Além disso, é possível dizer que as peças do Lego são "imortais". As
crianças de hoje podem brincar com as mesmas peças com que os seus pais
brincaram quando ainda eram pequenos.
É claro que também
podemos construir objetos de barro. Mas o barro nem sempre pode ser
reaproveitado, pois se desfaz em partes cada vez menores, até se reduzir a pó. E
estas minúsculas partículas de argila não podem ser reunidas para formar novos
objetos. Hoje, podemos quase afirmar que a teoria de Demócrito estava certa. A
natureza é de fato formada por diversos átomos, que se combinam uns com os
outros e se separam de ovo. Um átomo de hidrogênio que está numa célula na
extremidade do meu nariz pertenceu, outrora, à tromba de um elefante. Um átomo
de carbono do meu miocárdio esteve já na cauda de um dinossauro. Hoje em dia, a
ciência descobriu que os átomos se dividiam em "partículas elementares"
ainda menores. A essas partículas elementares chamamos prótons, nêutrons e elétrons.

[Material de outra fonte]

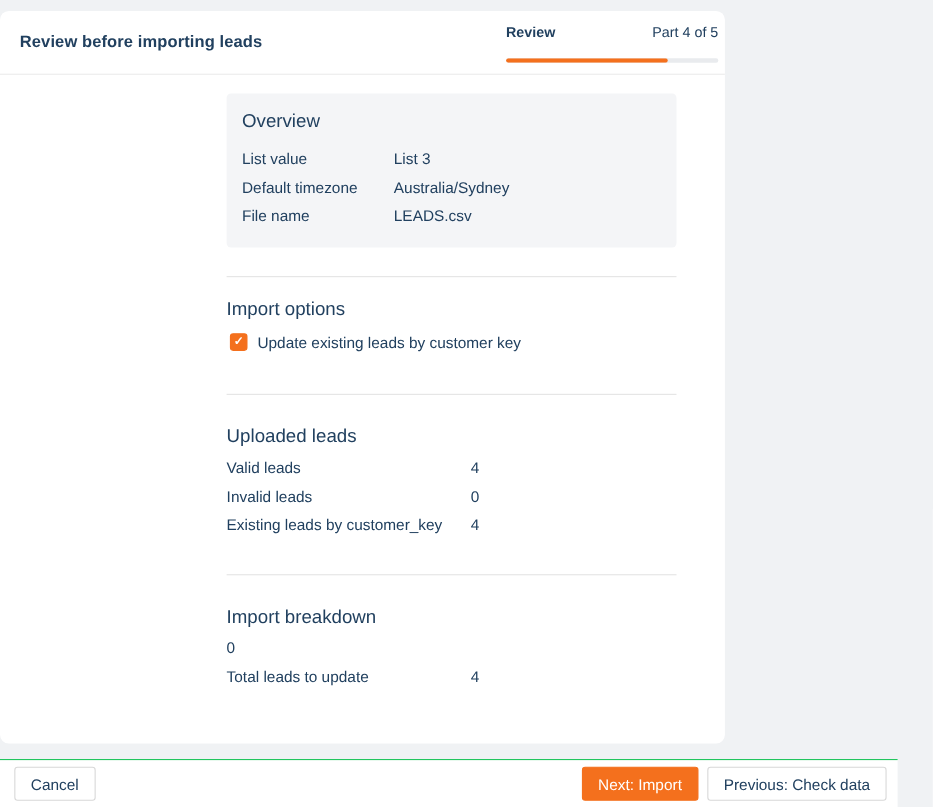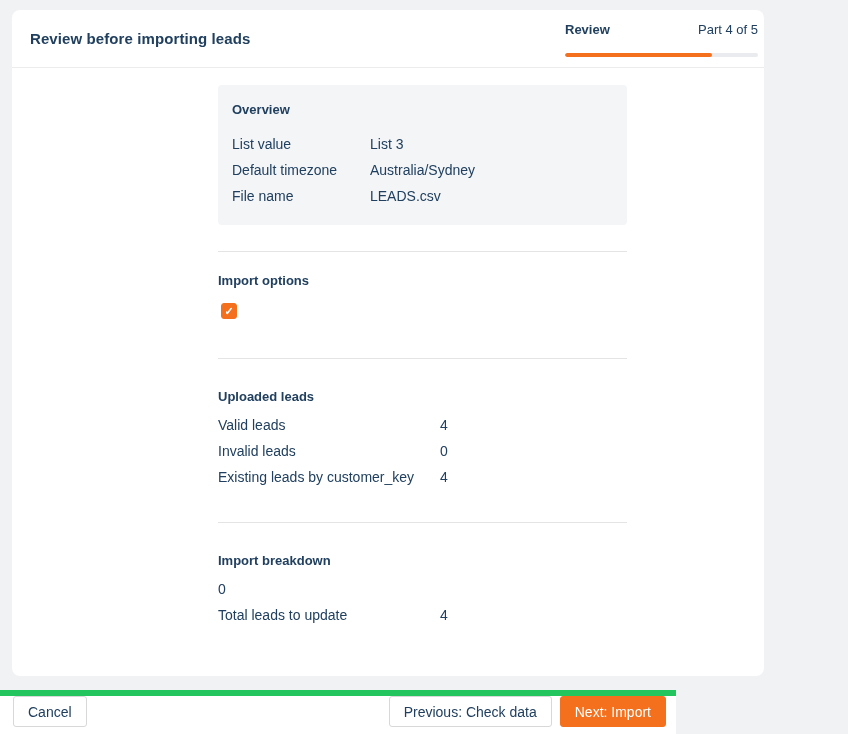"Review before importing leads" .panel { left: 12px -> 0; width: 752px -> 659px }
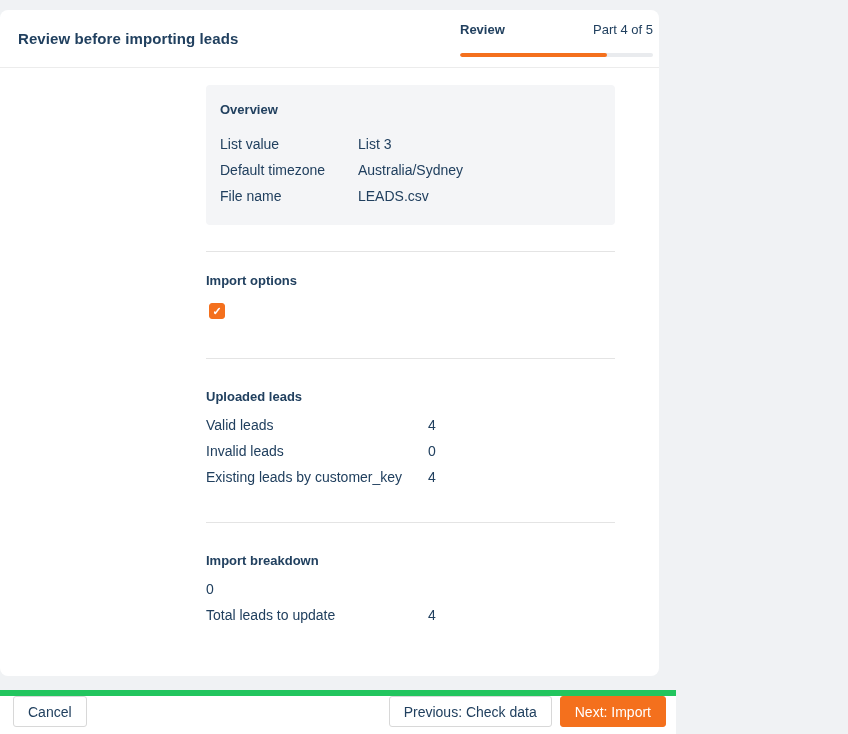"Overview" .section-heading { font-size: 13px -> 17px; font-weight: bold -> normal }
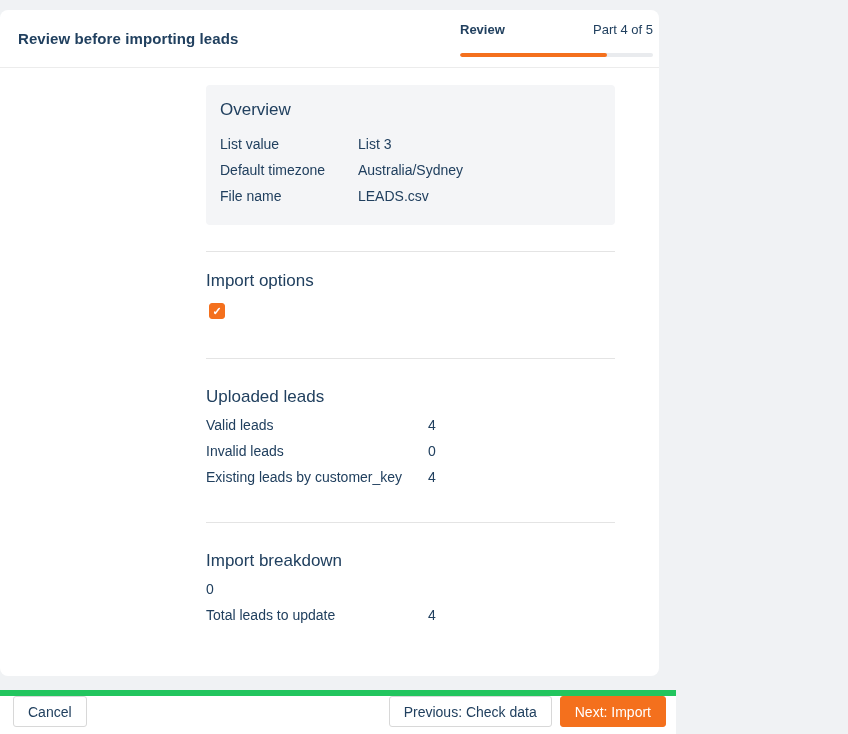"Update existing leads by customer" span.check-label { html: none -> <span>Update existing leads by customer key</span> }
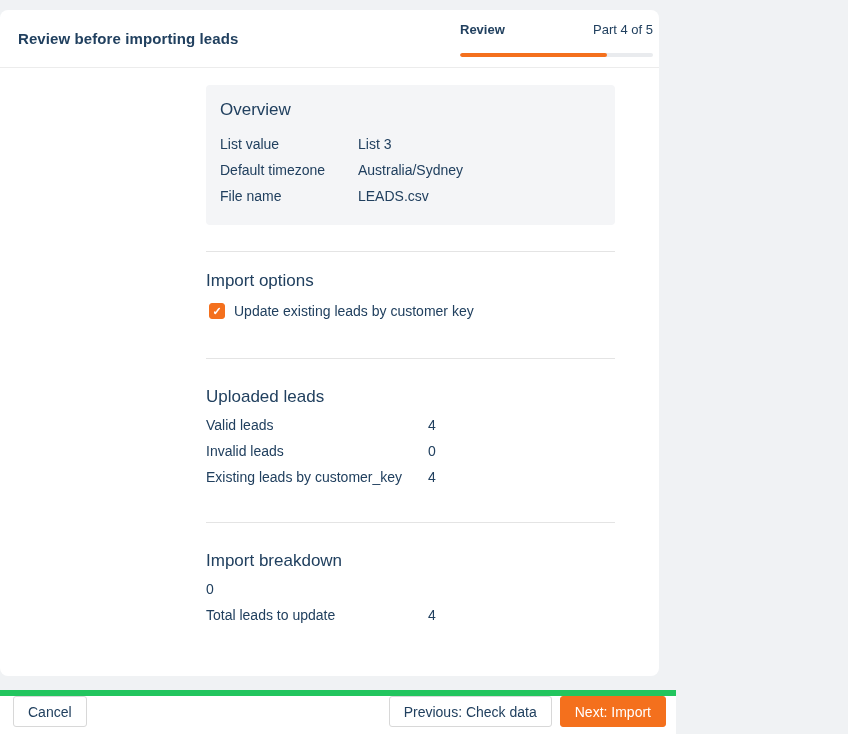"Cancel" .footer { align-items: none -> center; border-top: 6px solid #22c55e -> 1px solid #22c55e; width: 676px -> 816px }
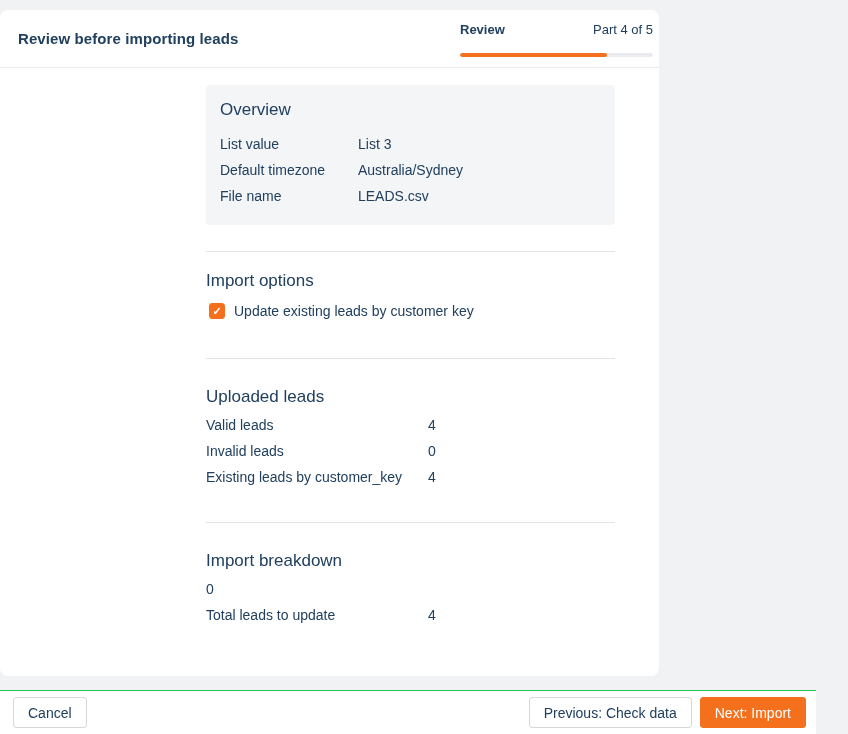"Previous: Check data" button.btn { order: before "Next: Import" -> after "Next: Import" }
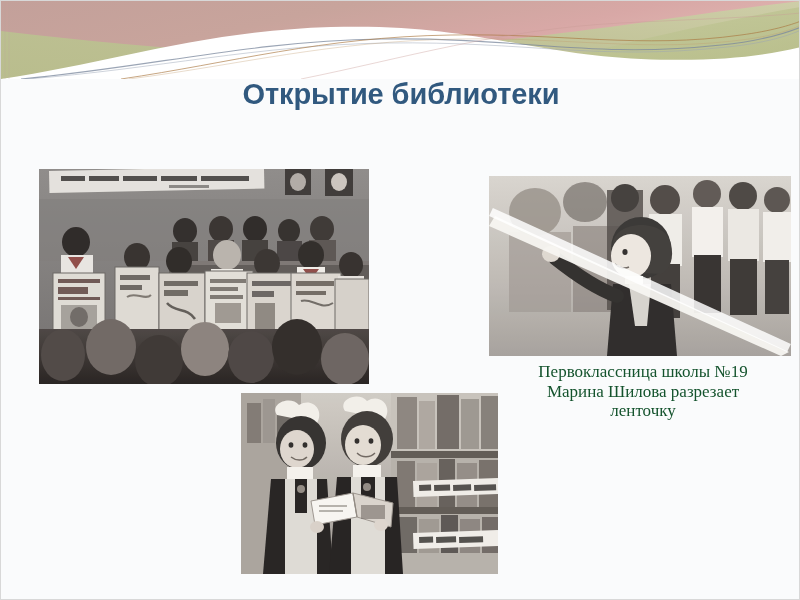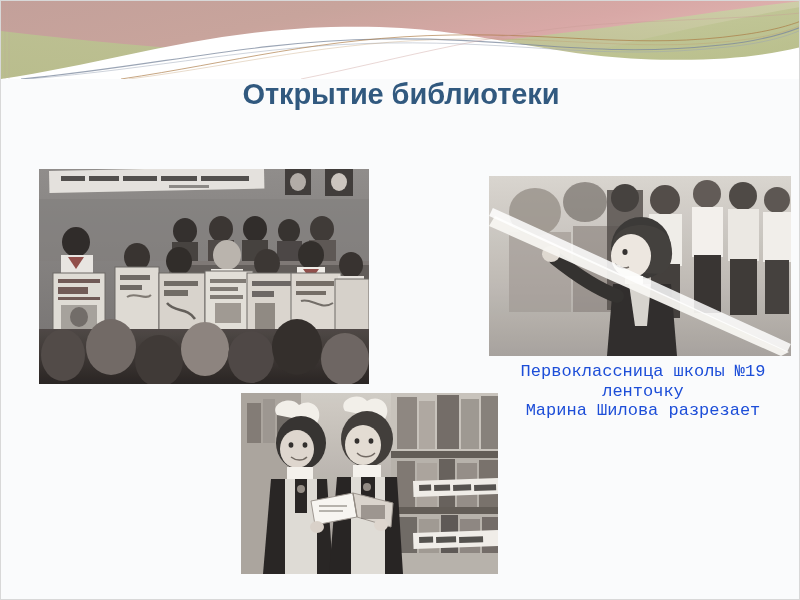"Первоклассница школы №19" #caption { color: #1d4ed8 -> #14532d; font-family: Liberation Mono, monospace -> Liberation Serif, serif }
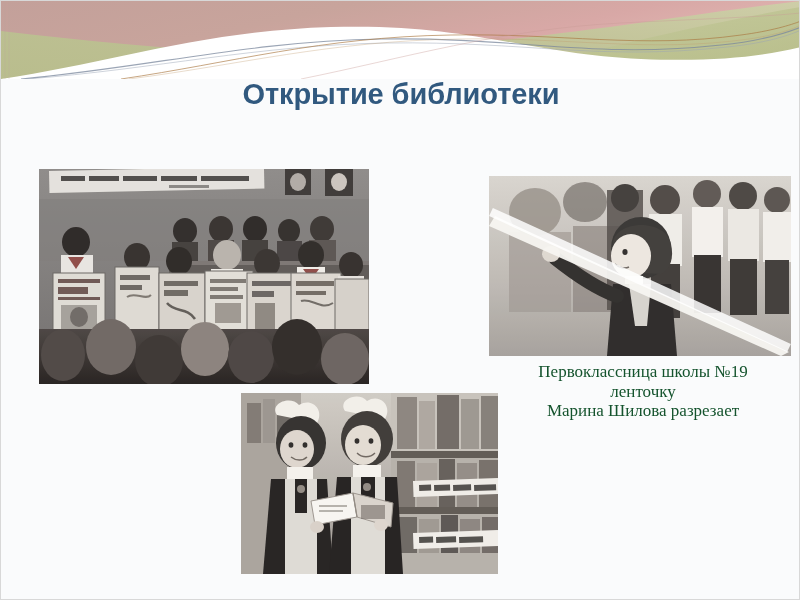"ленточку" div { order: before "Марина Шилова разрезает" -> after "Марина Шилова разрезает" }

E talvez estas se deixem dividir em partículas ainda menores. Mas os físicos concordam
em afirmar que tem de haver um limite. Têm de existir as partículas menores a
partir das quais a
natureza é formada. Demócrito não tinha acesso aos aparelhos eletrônicos do
nosso tempo. O seu único instrumento era a razão. Mas a razão não lhe deixava
nenhuma alternativa. Se aceitarmos que nada se pode alterar, que nada surge do
nada e que nada desaparece, nesse caso a natureza tem de ser formada por
elementos constitutivos minúsculos que se combinam e se separam uns dos outros.
Demócrito não tinha em conta uma "força" ou um "espírito"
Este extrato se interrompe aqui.